→ **Exercise instructions**: After locating the line that holds "reference: JOB787 -> JOB768", output it and all following lines word for word, stopping only at the end of the data.

---- Record excerpts

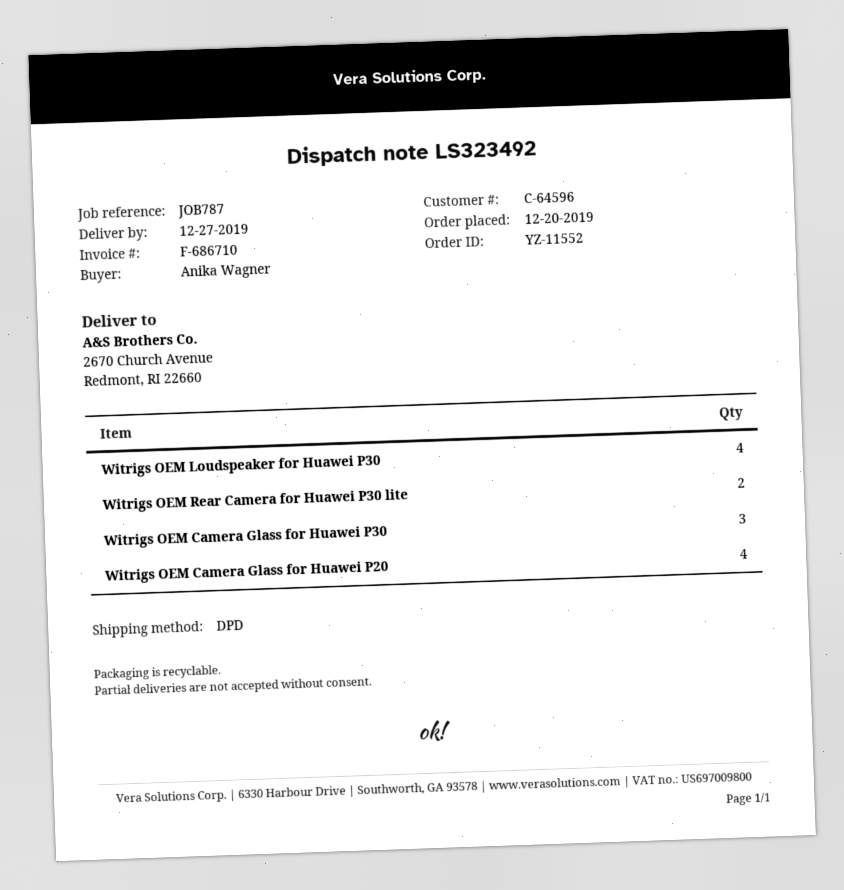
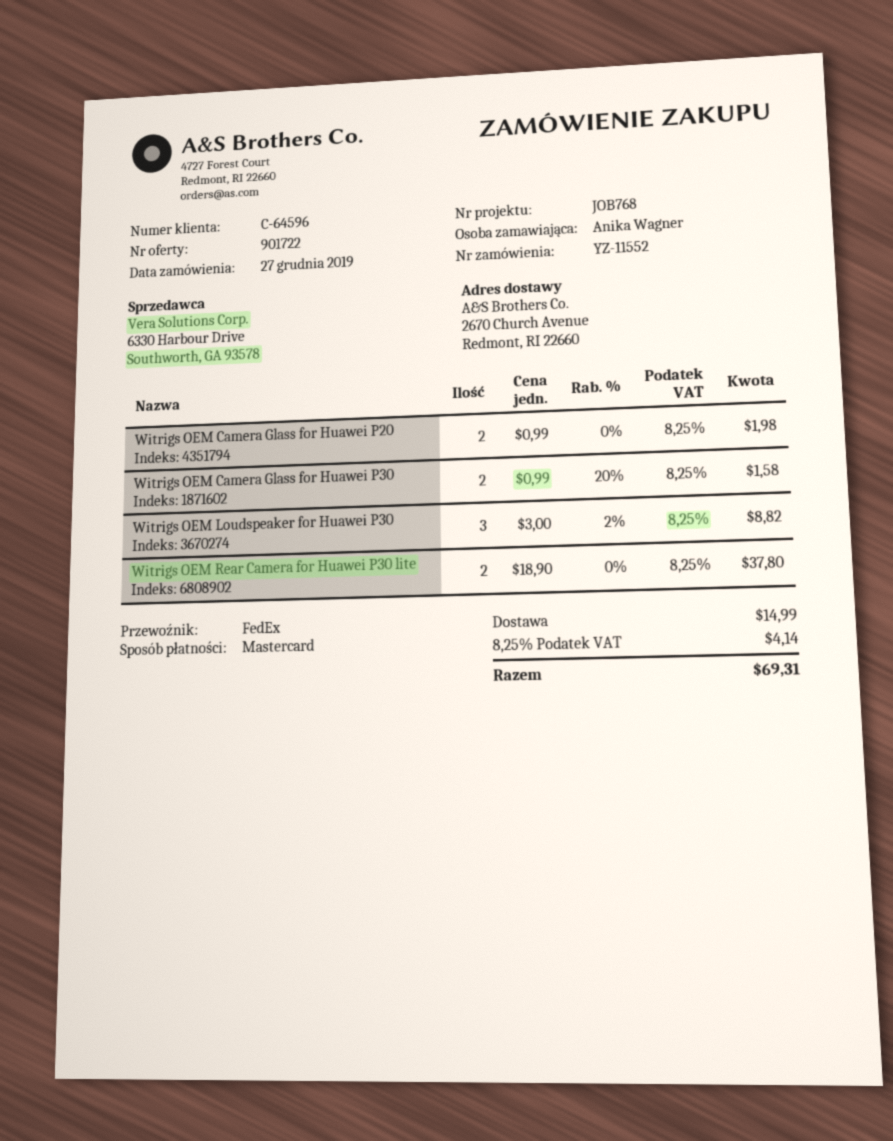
order date: 2019-12-20 -> 2019-12-27
reference: JOB787 -> JOB768
shipping method: DPD -> FedEx
Witrigs OEM Loudspeaker for Huawei P30: 4 -> 3
Witrigs OEM Camera Glass for Huawei P30: 3 -> 2
Witrigs OEM Camera Glass for Huawei P20: 4 -> 2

--------

→ **Written solution**:
reference: JOB787 -> JOB768
shipping method: DPD -> FedEx
Witrigs OEM Loudspeaker for Huawei P30: 4 -> 3
Witrigs OEM Camera Glass for Huawei P30: 3 -> 2
Witrigs OEM Camera Glass for Huawei P20: 4 -> 2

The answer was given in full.